From: John Valdes <valdes@anl.gov>
To: xfs@oss.sgi.com
Subject: log recovery fails at mount
Date: Mon, 23 Jan 2012 20:43:41 -0600 [thread overview]
Message-ID: <20120124024340.GA6689@starfish.mcs.anl.gov> (raw)
All,
We have an XFS which fails to mount due to an internal error according
to the messages reported to syslog:
kernel: Filesystem md4: Disabling barriers, trial barrier write failed
kernel: XFS mounting filesystem md4
kernel: Starting XFS recovery on filesystem: md4 (logdev: internal)
kernel: XFS internal error XFS_WANT_CORRUPTED_GOTO at line 1676 of file fs/xfs/xfs_alloc.c. Caller 0xffffffff887fca71
kernel:
kernel:
kernel: Call Trace:
kernel: [<ffffffff887fb1cc>] :xfs:xfs_free_ag_extent+0x433/0x67e
kernel: [<ffffffff887fca71>] :xfs:xfs_free_extent+0xa9/0xc9
kernel: [<ffffffff8882d874>] :xfs:xlog_recover_process_efi+0x112/0x16c
kernel: [<ffffffff888476c8>] :xfs:xfs_fs_fill_super+0x0/0x3dc
kernel: [<ffffffff8882ea53>] :xfs:xlog_recover_process_efis+0x4f/0x8d
kernel: [<ffffffff8882eaa5>] :xfs:xlog_recover_finish+0x14/0x9e
kernel: [<ffffffff888476c8>] :xfs:xfs_fs_fill_super+0x0/0x3dc
kernel: [<ffffffff888336c6>] :xfs:xfs_mountfs+0x47a/0x5ac
kernel: [<ffffffff88833daa>] :xfs:xfs_mru_cache_create+0x113/0x143
kernel: [<ffffffff888478cb>] :xfs:xfs_fs_fill_super+0x203/0x3dc
kernel: [<ffffffff800e7401>] get_sb_bdev+0x10a/0x16c
kernel: [<ffffffff800e6d9e>] vfs_kern_mount+0x93/0x11a
kernel: [<ffffffff800e6e67>] do_kern_mount+0x36/0x4d
kernel: [<ffffffff800f1865>] do_mount+0x6a9/0x719
kernel: [<ffffffff80009165>] __handle_mm_fault+0x9f6/0x103b
kernel: [<ffffffff8000c816>] _atomic_dec_and_lock+0x39/0x57
kernel: [<ffffffff8002cc44>] mntput_no_expire+0x19/0x89
kernel: [<ffffffff8000769e>] find_get_page+0x21/0x51
kernel: [<ffffffff8002239a>] __up_read+0x19/0x7f
kernel: [<ffffffff80067225>] do_page_fault+0x4cc/0x842
kernel: [<ffffffff80008d64>] __handle_mm_fault+0x5f5/0x103b
kernel: [<ffffffff800cee54>] zone_statistics+0x3e/0x6d
kernel: [<ffffffff8000f470>] __alloc_pages+0x78/0x308
kernel: [<ffffffff8004c0df>] sys_mount+0x8a/0xcd
kernel: [<ffffffff8005d28d>] tracesys+0xd5/0xe0
kernel:
kernel: Failed to recover EFIs on filesystem: md4
kernel: XFS: log mount finish failed
xfs_repair is unwilling to repair the fs since it sees unwritten data
in the xfs log:
prompt# xfs_repair /dev/md4
Phase 1 - find and verify superblock...
Phase 2 - using internal log
- zero log...
ERROR: The filesystem has valuable metadata changes in a log which needs to
be replayed. Mount the filesystem to replay the log, and unmount it before
re-running xfs_repair. If you are unable to mount the filesystem, then use
the -L option to destroy the log and attempt a repair.

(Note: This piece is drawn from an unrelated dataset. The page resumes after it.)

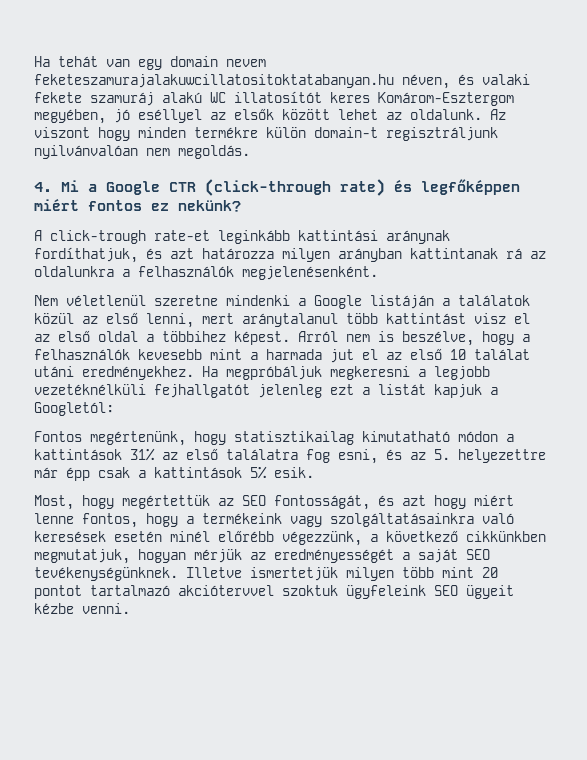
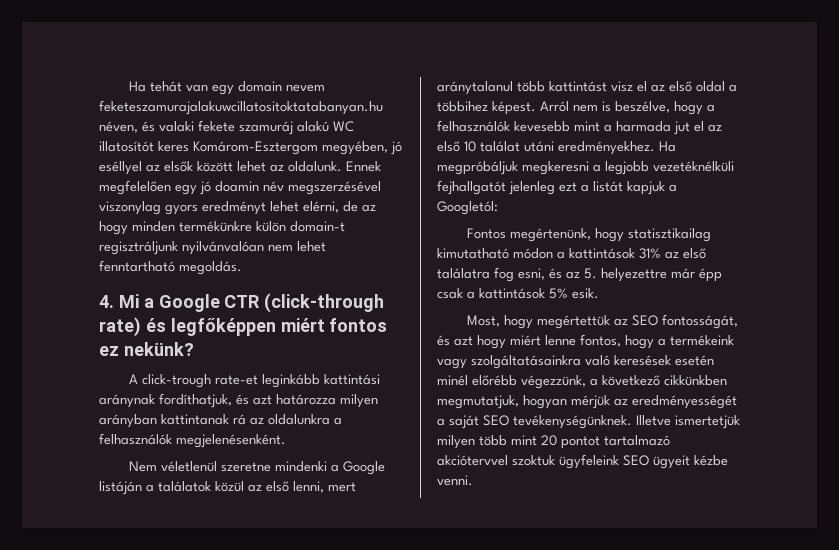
[490,109,506,120] [34,127,90,138] Az viszont -> [346,161,381,172] [99,180,381,195] [99,201,376,215] Ennek megfelelően egy jó doamin név megszerzésével viszonylag gyors eredményt lehet elérni, de az
[194,127,258,138] termékre -> [179,221,252,232] termékünkre
(170, 152) none -> [297,241,326,252] [99,260,175,272] lehet fenntartható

Note that destroying the log may cause corruption -- please attempt a mount
of the filesystem before doing this.
Of course, since I can't mount the fs, I can't replay the log. Before
zeroing out the log w/ xfs_repair -L, I was wondering if there is any
way to tell how critical the metadata in the log is? I've run
"xfs_logprint", but not being an XFS developer, I don't understand the
info it's showing me. Is there anyway to glean something useful from
xfs_logprint? For reference, I've put a copy of the complete output
at http://www.mcs.anl.gov/~valdes/xfslog.txt (warning, it's over 3.7
million lines long and about 192 MB big).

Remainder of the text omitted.